Stop throttling traffic, Comcast ordered
p2pnet news view P2P | Freedom:- Comcast must halt its practice of stopping its customers from sharing videos and other files online, says the US Federal Communications Commission.
It must also explain exactly how it went about ‘managing’ its Net traffic.
It isn’t, however, being fined for its anti-customer, anti-net neutrality actions.
“This is a bellwether case,” Bloomberg News has Marvin Ammori, general counsel of the group Free Press, which led efforts against Comcast, saying.
“It will send a public signal that phone and cable companies can’t interfere in Internet traffic.”
The FCC, “found it unreasonable for Comcast to discriminate against particular Internet applications, including BitTorrent, Martin said,” according to the story, which adds:
“The order said customers must receive adequate notice of network management practices. Martin said in a statement today operators must demonstrate they have ‘reasonable’ grounds to block legal content.
“We will look at whether it furthers an important interest and is carefully tailored,” he said.

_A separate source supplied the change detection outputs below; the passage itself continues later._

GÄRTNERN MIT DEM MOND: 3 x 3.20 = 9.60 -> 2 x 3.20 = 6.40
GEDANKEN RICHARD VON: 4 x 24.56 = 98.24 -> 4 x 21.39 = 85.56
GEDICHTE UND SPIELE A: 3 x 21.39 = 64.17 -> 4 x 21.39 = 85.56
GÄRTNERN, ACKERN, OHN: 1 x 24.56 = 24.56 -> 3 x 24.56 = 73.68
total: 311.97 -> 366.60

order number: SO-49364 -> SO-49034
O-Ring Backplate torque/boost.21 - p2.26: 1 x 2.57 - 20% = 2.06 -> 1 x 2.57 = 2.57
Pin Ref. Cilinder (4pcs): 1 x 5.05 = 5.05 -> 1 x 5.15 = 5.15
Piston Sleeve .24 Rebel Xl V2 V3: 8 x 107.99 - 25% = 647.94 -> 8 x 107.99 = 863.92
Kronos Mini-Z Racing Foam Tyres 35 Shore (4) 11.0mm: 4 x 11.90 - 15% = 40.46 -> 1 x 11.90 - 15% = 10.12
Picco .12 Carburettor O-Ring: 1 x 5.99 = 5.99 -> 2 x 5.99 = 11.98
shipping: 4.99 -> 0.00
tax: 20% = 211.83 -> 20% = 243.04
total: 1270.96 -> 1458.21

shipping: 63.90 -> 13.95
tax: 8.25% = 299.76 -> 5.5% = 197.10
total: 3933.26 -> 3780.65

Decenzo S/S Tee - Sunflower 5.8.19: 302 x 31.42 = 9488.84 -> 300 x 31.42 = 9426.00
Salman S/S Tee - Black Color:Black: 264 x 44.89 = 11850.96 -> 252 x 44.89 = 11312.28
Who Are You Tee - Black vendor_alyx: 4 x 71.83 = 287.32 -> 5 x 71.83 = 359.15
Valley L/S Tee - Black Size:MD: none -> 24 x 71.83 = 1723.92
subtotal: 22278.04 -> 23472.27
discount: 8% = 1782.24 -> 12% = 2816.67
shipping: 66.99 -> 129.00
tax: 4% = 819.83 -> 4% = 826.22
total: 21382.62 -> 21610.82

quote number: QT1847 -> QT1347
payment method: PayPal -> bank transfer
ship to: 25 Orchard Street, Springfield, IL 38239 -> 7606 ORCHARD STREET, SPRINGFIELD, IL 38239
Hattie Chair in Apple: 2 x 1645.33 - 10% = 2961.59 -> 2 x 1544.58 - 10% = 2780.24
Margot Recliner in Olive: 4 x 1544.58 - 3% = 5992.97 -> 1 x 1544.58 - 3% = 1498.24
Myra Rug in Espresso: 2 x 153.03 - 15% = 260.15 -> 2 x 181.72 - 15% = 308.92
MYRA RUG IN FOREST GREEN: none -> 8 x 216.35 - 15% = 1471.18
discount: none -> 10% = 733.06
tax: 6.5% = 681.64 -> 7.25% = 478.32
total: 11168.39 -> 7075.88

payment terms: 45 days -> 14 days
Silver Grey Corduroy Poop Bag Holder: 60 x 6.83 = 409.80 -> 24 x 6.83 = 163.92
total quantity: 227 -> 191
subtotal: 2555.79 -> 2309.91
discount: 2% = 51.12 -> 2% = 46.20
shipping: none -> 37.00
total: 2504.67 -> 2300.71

Meanwhile, the EFF (Electronic Frontier Foundation) today introduced Switzerland, an application designed to allow users to test the integrity of their Net communications, says a p2pnet story.
“When Comcast started tearing down BitTorrent connections, it didn’t tell anyone it was doing so,” says Free Press tech consultant Robb Topolski in a comment post.
“When Bell Canada started throttling wholesale customers, it also was an unannounced surprise,” he says, adding:
“Software like Switzerland will help Internet users worldwide determine if their Internet provider is delivering the real deal or if it might be secretly delivering something else.”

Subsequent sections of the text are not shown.